Last week Microsoft claimed that they are planning to use artificial intelligence in the future to censor their Xbox Live chats in real time. Xbox Live chats are notorious for their vulgarity, and the censoring would give players optional control over what they hear. At least for now, machine learning is not good enough to censor specific words, but they said that they could easily measure the level of profanity coming from a user and mute them accordingly. This potentially could also impact a user’s Xbox Live social reputation score (if they weren’t already sounding enough like China with the censorship).

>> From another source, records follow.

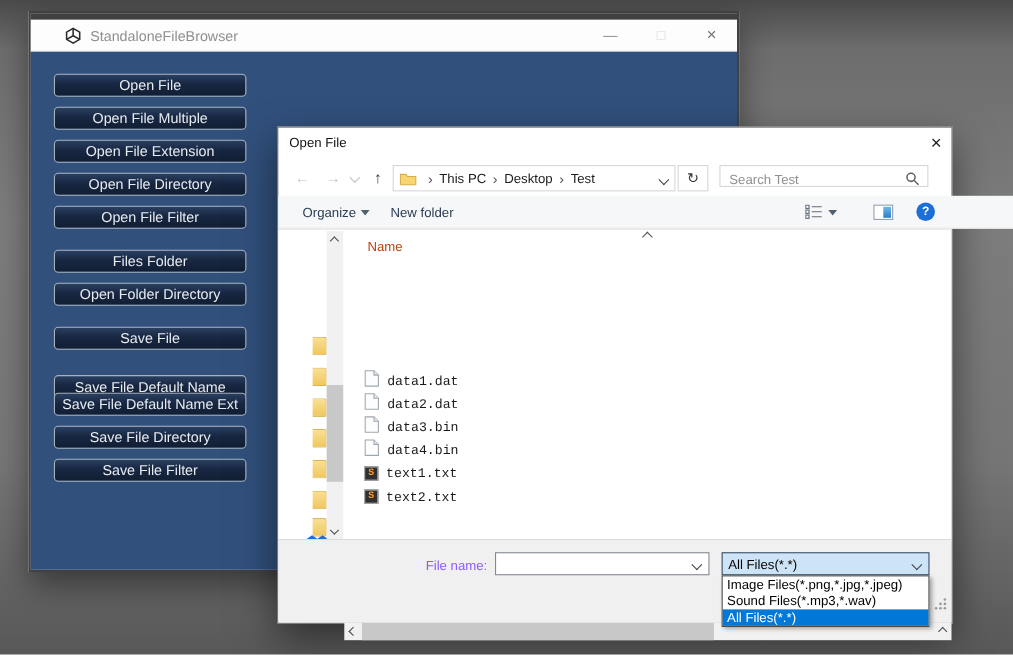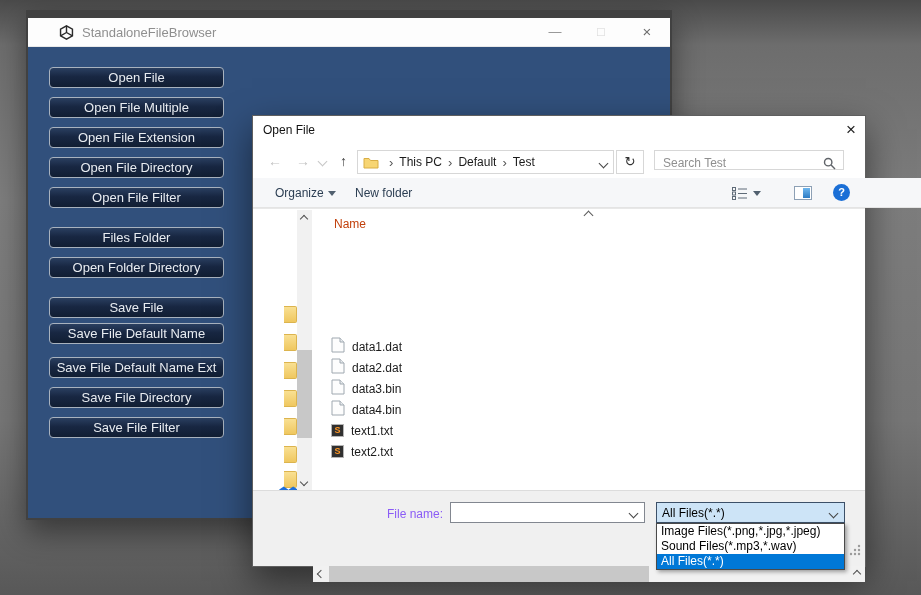"Default" span.bc-item { text: Default -> Desktop }
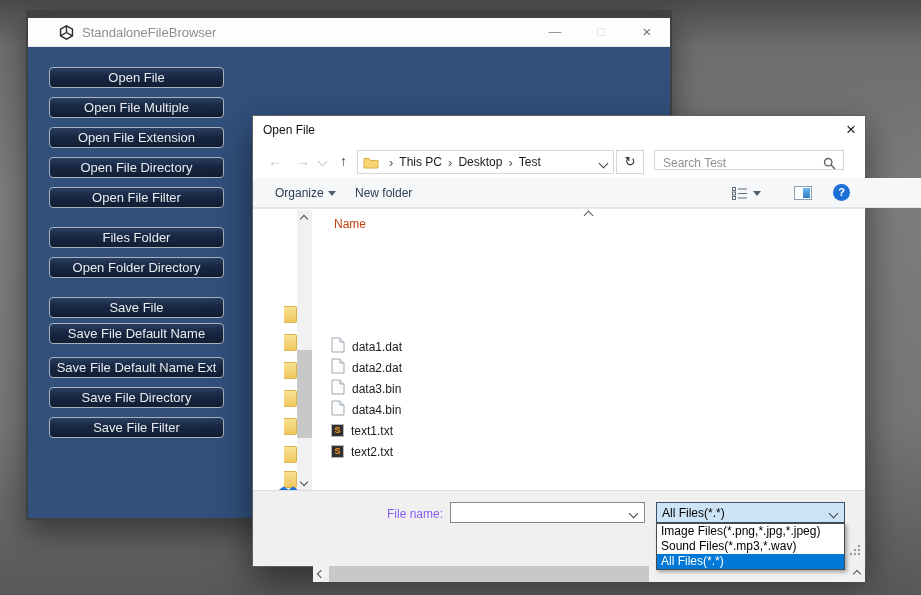"Save File Default Name" div.ubtn { top: 276px -> 294px }
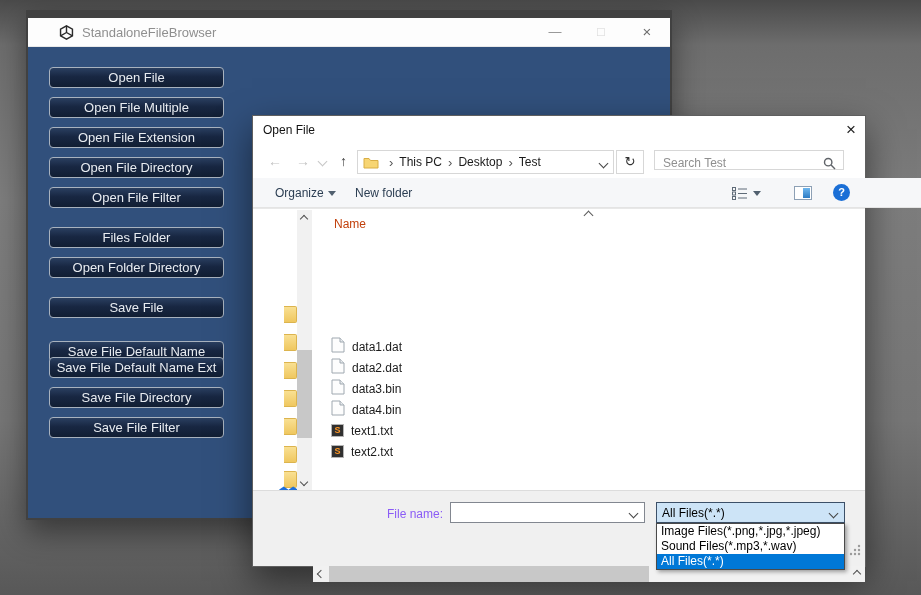"data1.dat" .frow { font-family: none -> Liberation Mono, monospace }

Overall, I think that the idea of live AI censoring is very intriguing and could be applied to a lot more than just game chats, such as social media posts, live streams, and other content that can be made available to a large audience in seconds. If censoring AI were to take advantage of other AI-based detection systems, like Google’s Lens and AI Cam, it could potentially censor photos and videos as well.
While I think that this technology is a good idea and should be explored, I think that its consequences need to be realized as well. If AI was ever used to filter television or the internet, it could have an enormous impact on what information people consume. As such, the engineers working on this project have a lot of responsibility with concerns to determining what should or shouldn’t be filtered. It is also possible that their personal biases would impact the AI system, although one could argue that personal biases impact human censors on a daily as well.
While my last paragraph was skeptical of AI-censoring, I would also like to show some of the reasons this technology needs to be developed. For example, just this month, 2200 users viewed a video of a shooting in Germany outside of a synagogue, which was initially live streamed onto Twitch. It took humans (Twitch) 35 minutes to take the video down. To me that seems like 35 minutes too long. Watching something like that could be scarring. In Christchurch, New Zealand, a gunman live-streamed on Facebook Live as he killed 51 people at two mosques. If AI could potentially censor these videos, what reason do we have not to use it? This also is not only an internet issue, as censoring has been an ongoing issue with live television. In 2012 Fox News accidentally live broadcasted somebody committing suicide. To me, it seems inevitable that all of these live-based channels and sites will eventually take advantage of using AI to censor their content. The benefits seem to outweigh the cons, but that is also dependent on who’s doing the coding.